Artificial Neural Networks, Pancreatic Cancer Survival Prediction, Resource-Constrained Healthcare, Supervised Machine Learning, XGBoost

Abstract

Pancreatic cancer remains one of the most lethal malignancies worldwide, with persistently low survival rates and a pressing need for reliable prognostic tools to support treatment planning in resource-constrained healthcare environments. This study presents a structured comparative evaluation of Artificial Neural Network (ANN) and XGBoost classifiers for predicting 12-month survival using real-world clinical data from 569 pancreatic cancer patients treated at a public hospital in Zimbabwe between 2018 and 2023. The Cross-Industry Standard Process for Data Mining (CRISP-DM) framework guided data understanding, preprocessing, model development, and evaluation. A comprehensive preprocessing pipeline incorporating missing value imputation, outlier management, encoding, feature selection, and normalisation was applied, with all transformations derived exclusively from the training set to prevent data leakage.
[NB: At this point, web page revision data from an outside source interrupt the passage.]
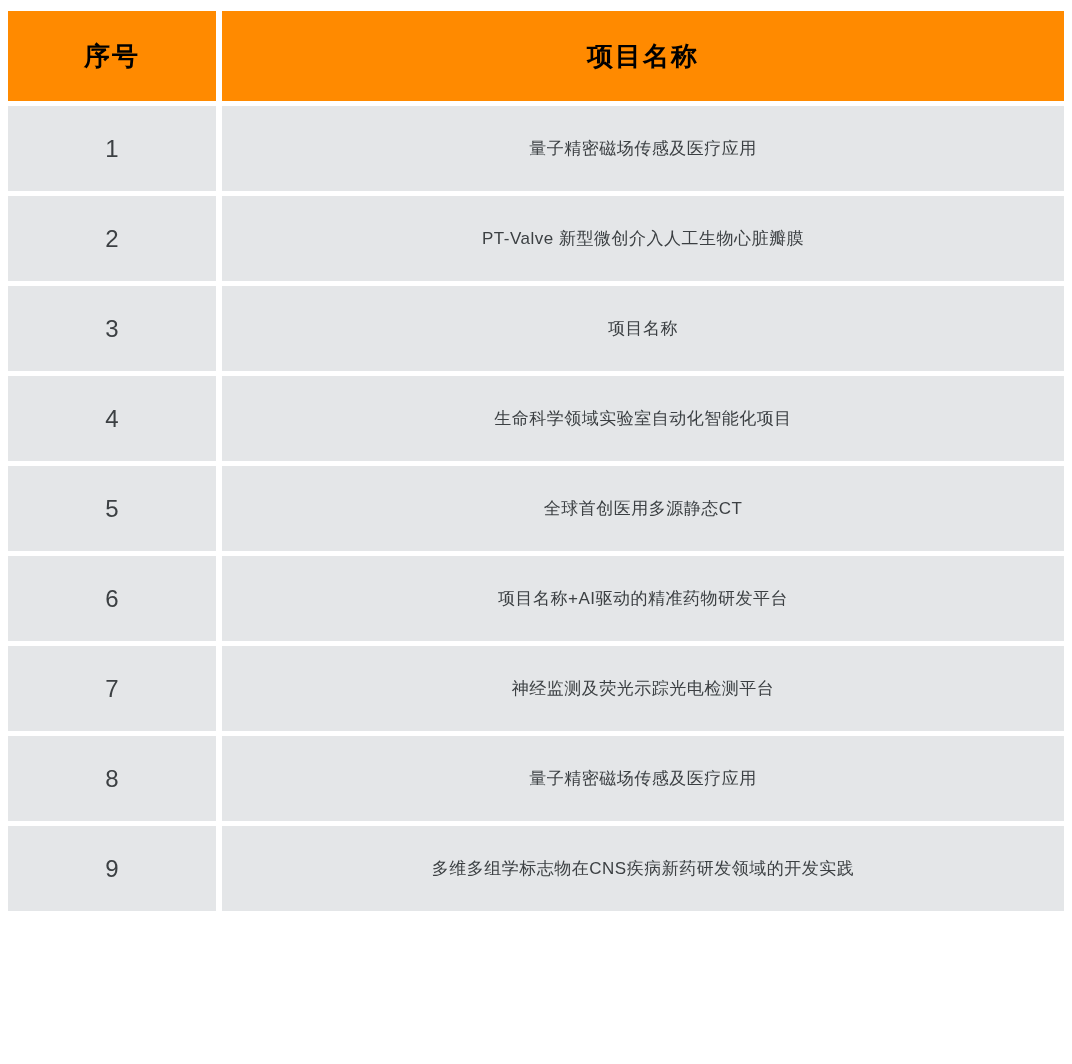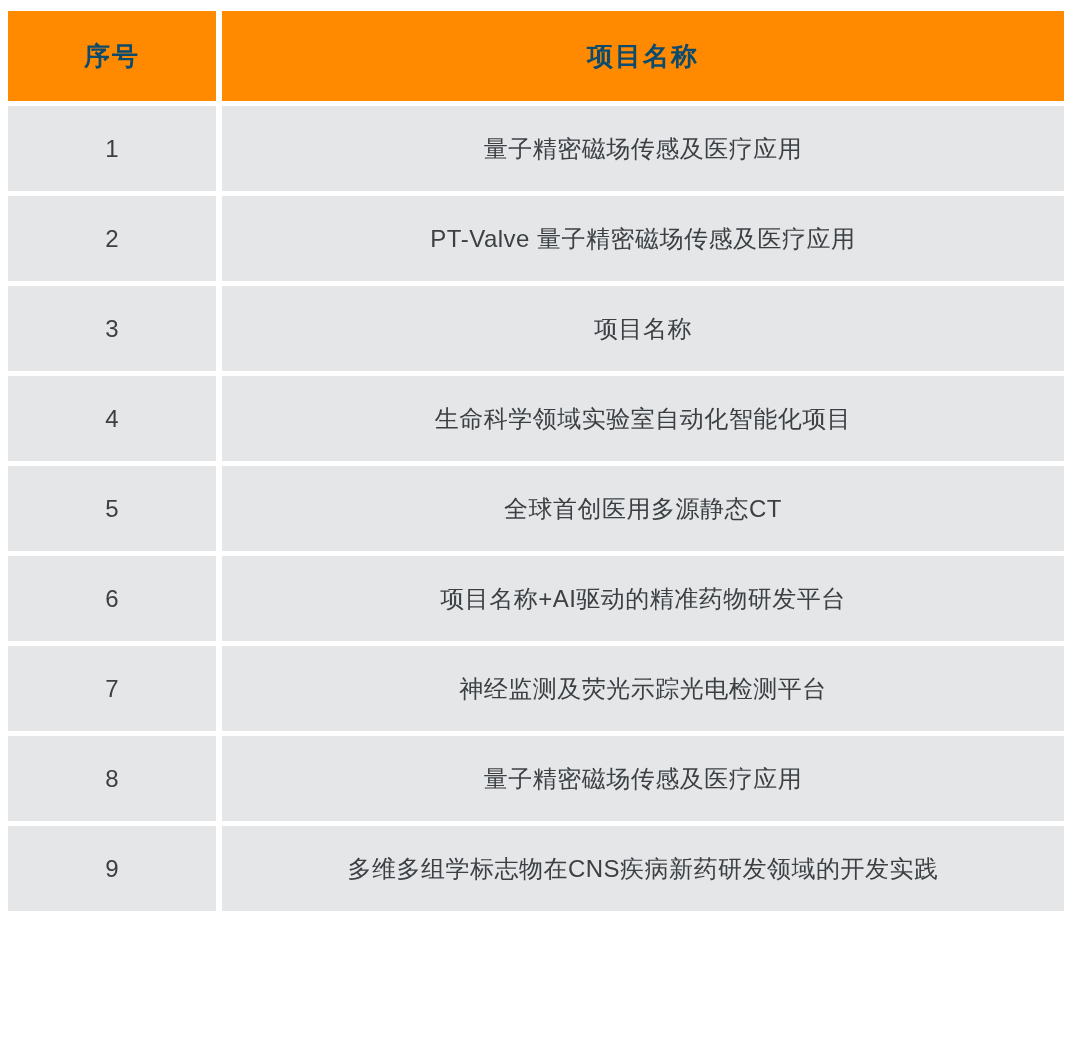--- a/index.html
+++ b/index.html
@@ -29,7 +29,7 @@
 
   thead th {
     background: #FF8A00;
-    color: #0c4a6e;
+    color: #000000;
     font-size: 26px;
     font-weight: bold;
     height: 90px;

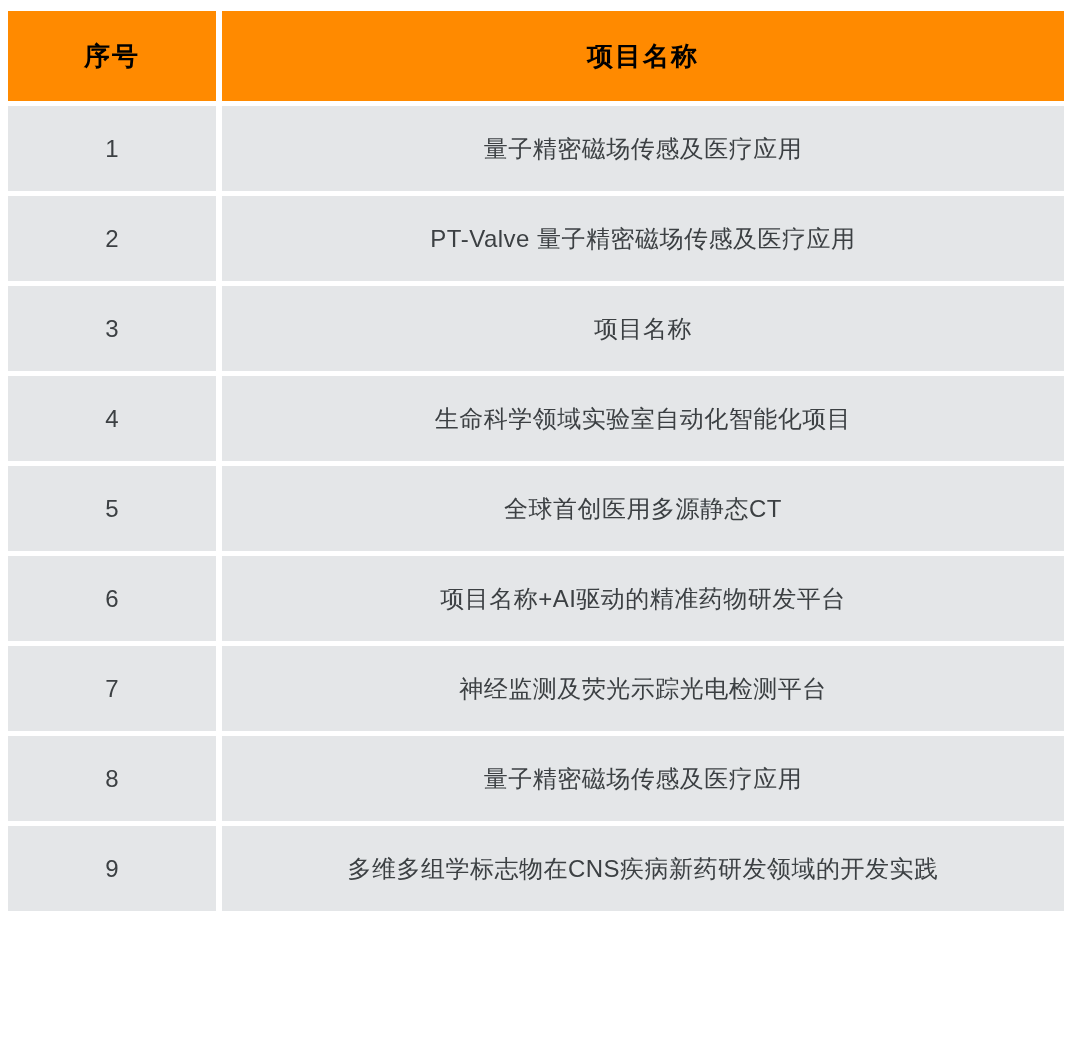--- a/index.html
+++ b/index.html
@@ -44,7 +44,7 @@
   tbody td {
     background: #E4E6E8;
     color: #3C4043;
-    font-size: 24px;
+    font-size: 17px;
     height: 85px;
     text-align: center;
     vertical-align: middle;

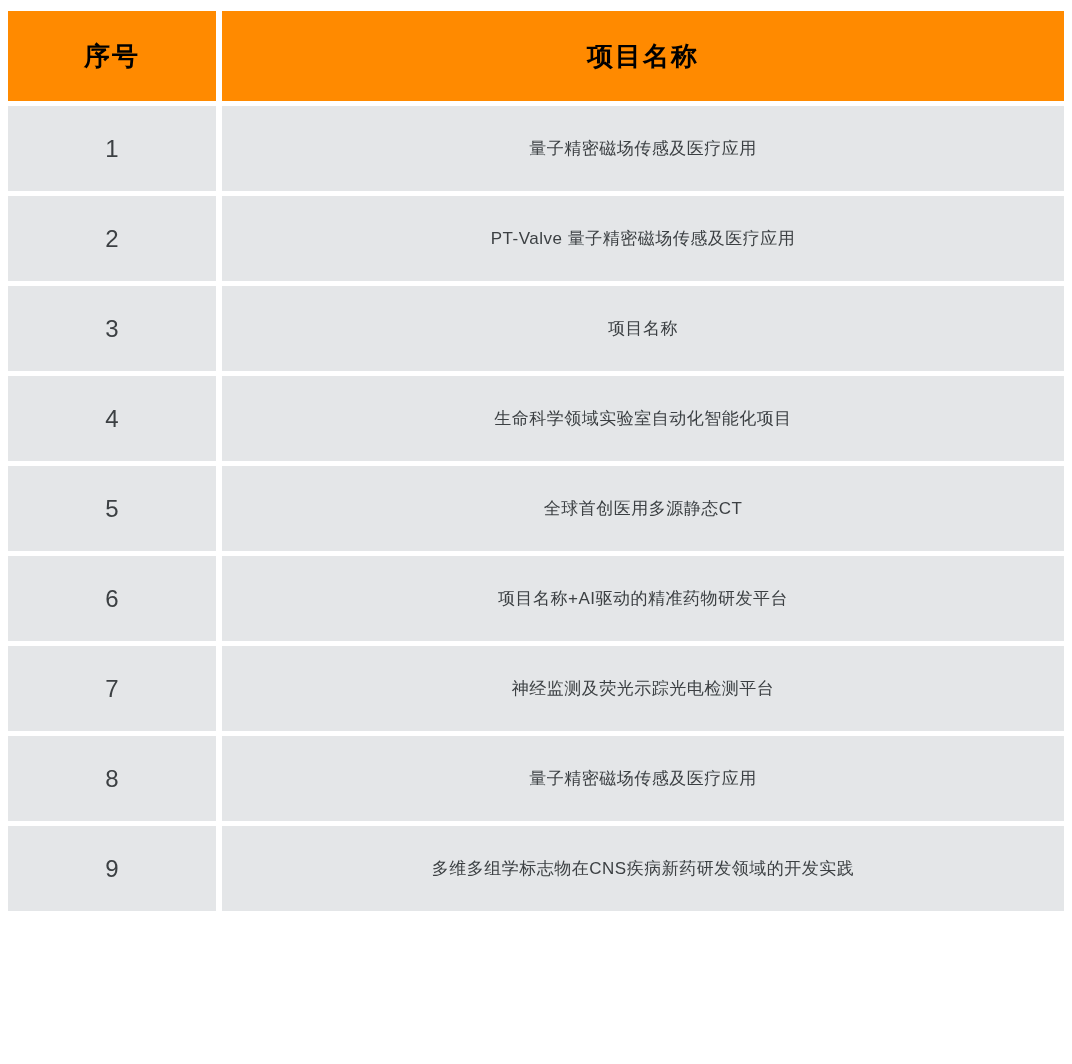--- a/index.html
+++ b/index.html
@@ -81,7 +81,7 @@
       </tr>
       <tr>
         <td class="cell-index">2</td>
-        <td class="cell-name">PT-Valve 量子精密磁场传感及医疗应用</td>
+        <td class="cell-name">PT-Valve 新型微创介入人工生物心脏瓣膜</td>
       </tr>
       <tr>
         <td class="cell-index">3</td>

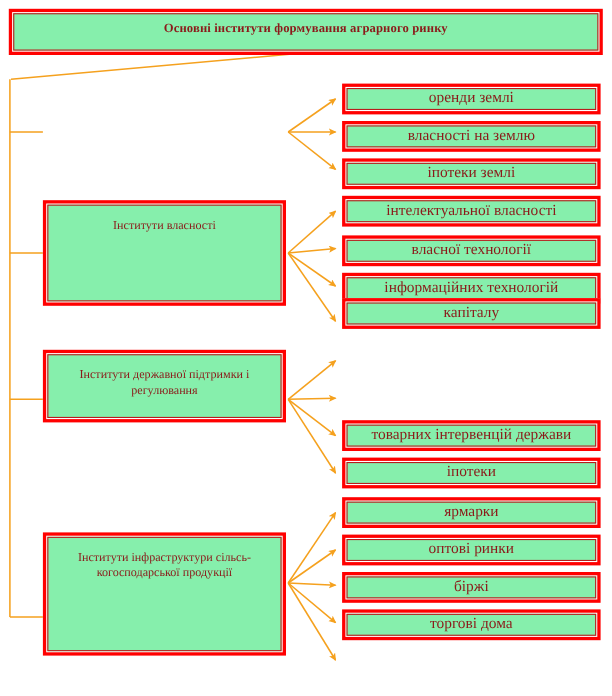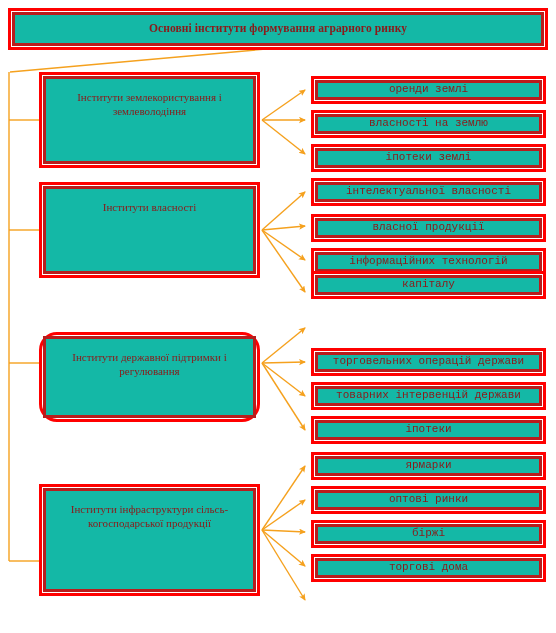--- a/index.html
+++ b/index.html
@@ -38,8 +38,8 @@
     box-sizing: border-box;
     width: 100%;
     height: 100%;
-    border: 3px solid #b91c1c;
-    background: #14b8a6;
+    border: 1px solid #b91c1c;
+    background: #86efac;
     display: flex;
     align-items: flex-start;
     justify-content: center;

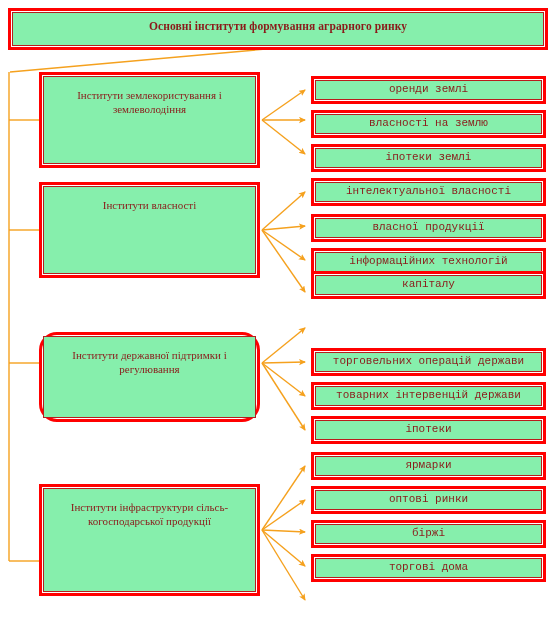--- a/index.html
+++ b/index.html
@@ -152,12 +152,6 @@
     </div>
   </div>
 
-  <div class="dbox cat-box" id="cat-box-0">
-    <div class="inner">
-      <span class="label">Інститути землекористування і
-землеволодіння</span>
-    </div>
-  </div>
   <div class="dbox cat-box" id="cat-box-1">
     <div class="inner">
       <span class="label">Інститути власності</span>

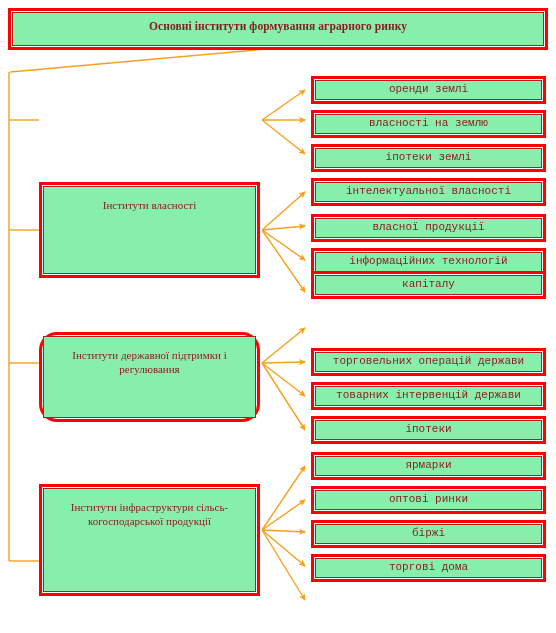--- a/index.html
+++ b/index.html
@@ -92,10 +92,9 @@
   }
   .item-box .inner { align-items: center; }
   .item-box .label {
-    font-size: 11px;
+    font-size: 14px;
     width: 100%;
     padding: 0 4px;
-    font-family: Liberation Mono, monospace;
   }
 </style>
 </head>

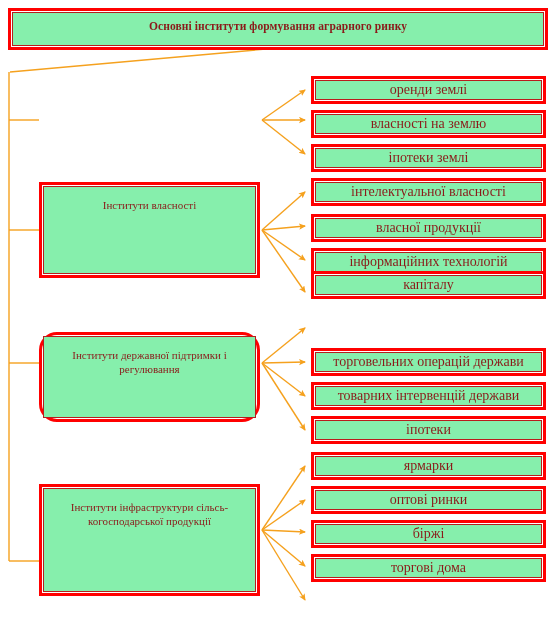--- a/index.html
+++ b/index.html
@@ -192,7 +192,7 @@
   </div>
   <div class="dbox item-box" style="top:214px">
     <div class="inner">
-      <span class="label">власної продукції</span>
+      <span class="label">власної технології</span>
     </div>
   </div>
   <div class="dbox item-box" style="top:248px">

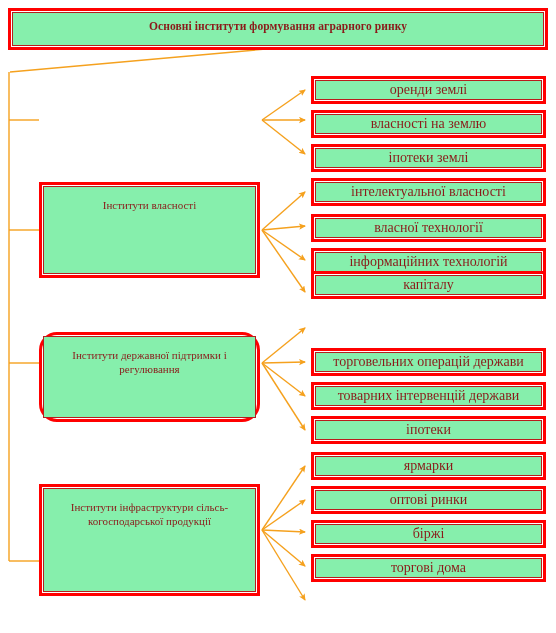--- a/index.html
+++ b/index.html
@@ -81,7 +81,7 @@
   }
   #cat-box-0 { top: 72px;  height: 96px; }
   #cat-box-1 { top: 182px; height: 96px; font-family: Liberation Serif, serif; }
-  #cat-box-2 { top: 332px; height: 90px; border-radius: 18px; }
+  #cat-box-2 { top: 318px; height: 66px; }
   #cat-box-3 { top: 484px; height: 112px; }
 
   

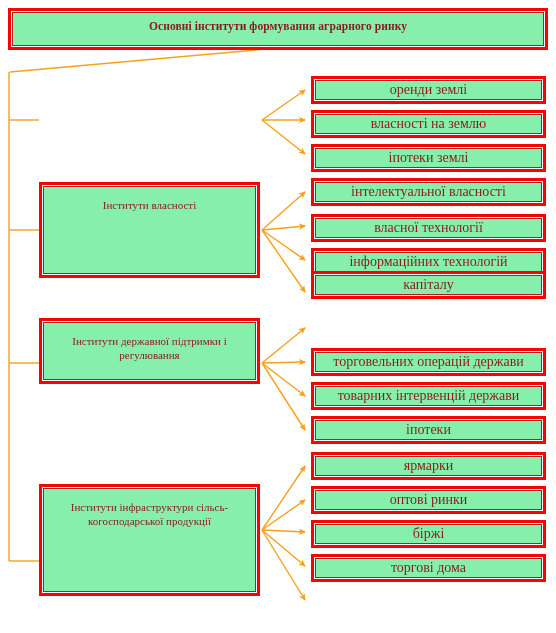--- a/index.html
+++ b/index.html
@@ -206,11 +206,6 @@
     </div>
   </div>
 
-  <div class="dbox item-box" style="top:348px">
-    <div class="inner">
-      <span class="label">торговельних операцій держави</span>
-    </div>
-  </div>
   <div class="dbox item-box" style="top:382px">
     <div class="inner">
       <span class="label">товарних інтервенцій держави</span>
Models were trained using an 80/20 stratified split with cross-validated hyperparameter optimisation and evaluated on a strictly held-out test set using accuracy, precision, recall, F1-score, ROC analysis, and McNemar’s test. On the test dataset, the ANN model achieved 99% overall accuracy and 99% F1-score, outperforming XGBoost, which attained 90% accuracy and 90% F1-score. The performance difference was statistically significant (p < 0.05). Computational analysis demonstrated inference times below 3 milliseconds per sample, supporting feasibility for clinical deployment. While results indicate strong discriminative capacity within this single-centre dataset, external validation across multi-institutional cohorts is necessary to confirm generalisability. These findings suggest that supervised machine learning can provide clinically meaningful support for survival prediction in African tertiary healthcare settings. This study uniquely contributes a deployment-oriented, real-world evaluation of machine learning models within a resource-constrained African healthcare context, addressing a critical gap in the current oncology informatics literature.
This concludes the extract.